Apart from upgrading from DDR3 to DDR4 and increasing the memory clock, it seems that Intel also worked some magic by decoupling the frequency domains of the cores and the Uncore.
Before Haswell, the sustained memory bandwidth was coupled to CPU frequency. The reason for that is that on Sandy and Ivy Bridge, the Uncore part of the chip, which connects the cores to the memory controllers, runs at the same clock frequency as the fastest clocked core. The figure below shows the sustained bandwidth for a load-only benchmark as a function of the number of CPU cores. Using a Sandy Bridge EP Xeon E5-2680 chip in turbo mode (black line) a sustained bandwidth of about 45 GB/s is possible; however, using the same chip with cores clocked at the lowest available frequency of 1.2 GHz (dashed black line), the sustained memory bandwidth drops below 24 GB/s—a decline of almost 50%! The same behavior can be observed for an Ivy Bridge EP Xeon E5-2690 v2 chip. Here the sustained main memory bandwidth in turbo mode (red line) is about 56 GB/s; with cores clocked at 1.2 GHz (dashed red line) the sustained memory bandwidth is just below 30 GB/s—again a declide of almost 50%!

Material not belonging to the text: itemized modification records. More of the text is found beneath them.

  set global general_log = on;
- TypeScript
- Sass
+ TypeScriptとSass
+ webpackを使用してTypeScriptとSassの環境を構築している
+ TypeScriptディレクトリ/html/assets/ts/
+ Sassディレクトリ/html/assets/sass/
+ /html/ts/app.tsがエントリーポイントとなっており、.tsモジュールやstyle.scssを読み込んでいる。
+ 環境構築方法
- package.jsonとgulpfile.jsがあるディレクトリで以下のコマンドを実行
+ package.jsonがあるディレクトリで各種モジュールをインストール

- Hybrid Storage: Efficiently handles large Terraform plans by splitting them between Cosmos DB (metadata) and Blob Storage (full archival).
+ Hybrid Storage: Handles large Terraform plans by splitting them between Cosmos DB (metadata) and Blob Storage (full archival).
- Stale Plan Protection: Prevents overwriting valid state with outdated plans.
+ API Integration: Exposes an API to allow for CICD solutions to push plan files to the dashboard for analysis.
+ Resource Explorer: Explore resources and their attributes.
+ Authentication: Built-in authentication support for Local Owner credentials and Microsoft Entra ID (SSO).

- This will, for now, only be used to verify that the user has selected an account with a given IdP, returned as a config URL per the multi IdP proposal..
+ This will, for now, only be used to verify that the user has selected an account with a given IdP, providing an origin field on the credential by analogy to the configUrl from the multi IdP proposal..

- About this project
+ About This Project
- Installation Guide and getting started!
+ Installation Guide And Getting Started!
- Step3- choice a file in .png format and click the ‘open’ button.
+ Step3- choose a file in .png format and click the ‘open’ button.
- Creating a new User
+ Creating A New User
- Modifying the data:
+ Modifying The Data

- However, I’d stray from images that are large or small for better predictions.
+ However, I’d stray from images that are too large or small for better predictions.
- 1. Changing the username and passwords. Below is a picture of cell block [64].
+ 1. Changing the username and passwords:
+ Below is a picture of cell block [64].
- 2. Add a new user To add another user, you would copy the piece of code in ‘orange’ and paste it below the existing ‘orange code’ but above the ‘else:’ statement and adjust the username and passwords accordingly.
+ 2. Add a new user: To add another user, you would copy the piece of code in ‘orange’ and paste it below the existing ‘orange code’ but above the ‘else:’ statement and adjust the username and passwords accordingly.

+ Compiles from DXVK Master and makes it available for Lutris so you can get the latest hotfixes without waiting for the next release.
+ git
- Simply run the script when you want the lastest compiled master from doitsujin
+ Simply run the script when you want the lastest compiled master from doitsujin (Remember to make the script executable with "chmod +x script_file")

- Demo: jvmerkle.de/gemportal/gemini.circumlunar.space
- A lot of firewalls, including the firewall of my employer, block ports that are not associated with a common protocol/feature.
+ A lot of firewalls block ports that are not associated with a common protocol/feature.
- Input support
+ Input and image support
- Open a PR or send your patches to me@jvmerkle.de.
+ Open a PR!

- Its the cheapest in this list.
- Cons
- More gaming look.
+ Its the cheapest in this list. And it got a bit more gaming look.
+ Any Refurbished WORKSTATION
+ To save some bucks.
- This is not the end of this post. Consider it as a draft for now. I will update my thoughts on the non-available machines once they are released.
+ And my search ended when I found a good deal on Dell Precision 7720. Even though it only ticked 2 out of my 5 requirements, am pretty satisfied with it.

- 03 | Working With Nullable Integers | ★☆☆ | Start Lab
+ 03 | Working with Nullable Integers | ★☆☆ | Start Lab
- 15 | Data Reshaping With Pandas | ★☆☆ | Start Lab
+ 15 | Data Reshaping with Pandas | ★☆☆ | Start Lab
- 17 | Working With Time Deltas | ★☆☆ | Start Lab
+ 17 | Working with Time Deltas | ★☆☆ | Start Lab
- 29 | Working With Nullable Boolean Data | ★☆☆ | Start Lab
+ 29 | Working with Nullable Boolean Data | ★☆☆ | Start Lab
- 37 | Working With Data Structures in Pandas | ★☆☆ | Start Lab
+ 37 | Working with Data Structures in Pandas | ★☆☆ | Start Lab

The situation is different on a Haswell EP Xeon E5-2695 v3 chip. Here both in turbo mode (blue line) and using the lowest possible frequency (dashed blue line) a sustained main memory bandwidth of 62 GB/s can be reached—although saturating the bandwidth takes more cores using the lower frequency. Bearing in mind that CPU frequency is the most important variable influencing package power usage, this invariance of sustained memory bandwidth of frequency has significant ramifications for energy usage for bandwidth-limited algorithms: absent the need for a high clock frequency to perform actual processing, the CPUs' frequencies can be lowered, thereby decreasing power consumption, while sustained memory bandwidth stays constant. A more detailed examination of the reduced power requirements can be found in our technical report on Haswell .